UWO Mathematics Calendar

Week of January 29, 2017
Monday, January 30

Geometry and Topology

Time: 15:30
Room: MC 107
Speaker: Hiraku Abe (McMaster)
Title: Flat families of Hessenberg varieties with an application to Newton-Okounkov bodies

Hessenberg varieties are subvarieties of the full flag variety. In this talk, I will concentrate on Lie type A. I will talk about a flat degeneration of a regular semisimple Hessenberg variety to a regular nilpotent Hessenberg variety, and I will explain how we can use this flat family to compute some Newton-Okounkov bodies of the Peterson variety of dimension 2. Along the way, we will also see that any regular nilpotent Hessenberg variety is a local complete intersection; this is a generalization of a result in Erik Insko’s PhD thesis. This is a joint work with Lauren DeDieu, Federico Galetto, and Megumi Harada.

 
Tuesday, January 31

Colloquium

Time: 14:30
Room: MC 107
Speaker: Alejandro Morales (UCLA)
Title: Hook formulas for Standard Young tableaux of skew shape

Counting linear extensions of a partial order (linear orders compatible with the partial order) is a classical and computationally difficult problem in enumeration and computer science. A family of partial orders that are prevalent in enumerative and algebraic combinatorics come from Young diagrams of partitions and skew partitions. Their linear extensions are called standard Young tableaux. The celebrated hook-length formula of Frame, Robinson and Thrall from 1954 gives a product formula for the number of standard Young tableaux of partition shape. No such product formula exists for skew partitions.

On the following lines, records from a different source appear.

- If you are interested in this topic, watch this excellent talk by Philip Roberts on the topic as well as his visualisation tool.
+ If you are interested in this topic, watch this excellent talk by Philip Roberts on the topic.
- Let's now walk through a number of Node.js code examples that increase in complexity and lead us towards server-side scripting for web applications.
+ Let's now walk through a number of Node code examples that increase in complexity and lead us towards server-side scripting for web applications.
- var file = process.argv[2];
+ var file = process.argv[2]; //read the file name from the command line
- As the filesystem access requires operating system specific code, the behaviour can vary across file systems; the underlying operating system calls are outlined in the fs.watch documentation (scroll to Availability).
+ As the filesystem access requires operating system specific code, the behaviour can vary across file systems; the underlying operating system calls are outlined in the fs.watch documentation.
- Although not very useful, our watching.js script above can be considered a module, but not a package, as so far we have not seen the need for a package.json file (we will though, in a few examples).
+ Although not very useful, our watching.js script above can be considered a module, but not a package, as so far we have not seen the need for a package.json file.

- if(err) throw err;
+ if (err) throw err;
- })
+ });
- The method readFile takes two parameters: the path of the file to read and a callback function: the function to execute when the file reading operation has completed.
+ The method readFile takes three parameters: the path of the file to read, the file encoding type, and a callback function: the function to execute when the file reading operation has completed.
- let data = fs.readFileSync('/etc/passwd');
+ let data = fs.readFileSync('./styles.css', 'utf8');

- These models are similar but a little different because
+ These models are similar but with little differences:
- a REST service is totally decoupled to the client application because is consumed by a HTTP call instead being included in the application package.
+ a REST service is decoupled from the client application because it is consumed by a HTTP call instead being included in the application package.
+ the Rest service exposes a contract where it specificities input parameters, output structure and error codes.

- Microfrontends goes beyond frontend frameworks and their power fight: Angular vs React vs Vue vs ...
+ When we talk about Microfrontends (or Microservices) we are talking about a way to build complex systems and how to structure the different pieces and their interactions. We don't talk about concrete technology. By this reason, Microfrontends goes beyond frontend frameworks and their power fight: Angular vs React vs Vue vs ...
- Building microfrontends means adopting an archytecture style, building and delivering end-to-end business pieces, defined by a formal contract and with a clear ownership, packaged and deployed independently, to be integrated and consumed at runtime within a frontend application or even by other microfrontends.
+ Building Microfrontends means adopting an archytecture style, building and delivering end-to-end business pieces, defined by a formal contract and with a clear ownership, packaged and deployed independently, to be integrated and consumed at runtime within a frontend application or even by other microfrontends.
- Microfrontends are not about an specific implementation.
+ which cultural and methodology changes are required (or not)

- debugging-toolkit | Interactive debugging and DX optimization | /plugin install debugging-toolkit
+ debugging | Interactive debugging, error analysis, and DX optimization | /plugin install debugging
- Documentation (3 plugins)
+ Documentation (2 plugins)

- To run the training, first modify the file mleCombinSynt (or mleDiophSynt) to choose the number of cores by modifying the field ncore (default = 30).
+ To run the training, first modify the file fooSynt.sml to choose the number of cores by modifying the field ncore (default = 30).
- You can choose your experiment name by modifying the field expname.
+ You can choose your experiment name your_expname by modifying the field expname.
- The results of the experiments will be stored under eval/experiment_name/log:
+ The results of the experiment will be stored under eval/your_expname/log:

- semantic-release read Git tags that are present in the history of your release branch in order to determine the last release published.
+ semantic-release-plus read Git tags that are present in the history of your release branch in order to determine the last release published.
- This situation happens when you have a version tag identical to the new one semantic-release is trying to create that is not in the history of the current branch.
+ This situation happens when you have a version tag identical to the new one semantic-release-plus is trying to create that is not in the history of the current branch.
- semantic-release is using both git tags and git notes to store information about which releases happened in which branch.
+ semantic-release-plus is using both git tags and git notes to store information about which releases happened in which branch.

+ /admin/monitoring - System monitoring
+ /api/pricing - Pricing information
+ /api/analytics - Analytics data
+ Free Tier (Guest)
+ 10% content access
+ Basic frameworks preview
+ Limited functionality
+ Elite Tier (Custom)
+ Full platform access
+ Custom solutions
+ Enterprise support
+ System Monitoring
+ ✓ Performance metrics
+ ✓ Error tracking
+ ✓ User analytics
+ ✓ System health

In 2014, Naruse announced a formula for skew shapes as a positive sum of products of hook-lengths using ”excited diagrams” of Ikeda-Naruse, Kreiman, Knutson-Miller-Yong in the context of equivariant cohomology. We prove Naruse’s formula algebraically and combinatorially in several different ways. Also, we show how excited diagrams give asymptotic results and product formulas for the enumeration of certain families of skew tableaux. Lastly, we give analogues of Naruse's formula in the context of equivariant K-theory.

This is joint work with Igor Pak and Greta Panova.

 

Analysis Seminar

Time: 15:30
Room: MC 108
Speaker: Daniel Burns (University of Michigan)
Title: [Cancelled]

Cancelled due to road conditions.

 
Thursday, February 02

Colloquium

Time: 15:30
Room: MC 107
Speaker: Kiumars Kaveh (University of Pittsburg)
Title: Algebraic geometry, convex geometry and computational algebra

We begin with a brief introduction to Grobner theory and tropical geometry. Grobner bases are one the most fundamental tools in computational algebra. Tropical geometry can be described as a piecewise linear version of algebra/algebraic geometry and comes from looking at a variety from "infinity". It has many applications in different areas such as phylogenetics and optimization. We then talk about new results (joint with Chris Manon) about far extending Grobner theory concepts and doing algorithmic computations in general algebras equipped with valuations (in particular coordinate rings of varieties). In particular, this makes a direct connection between tropical geometry and recently emerged theory of Newton-Okounkov bodies. A central problem in this web of ideas is "degenerating" a given variety to a toric variety. There are many connections with other areas such as applied algebra, symplectic geometry (Hamiltonian systems) and representation theory (reductive group actions).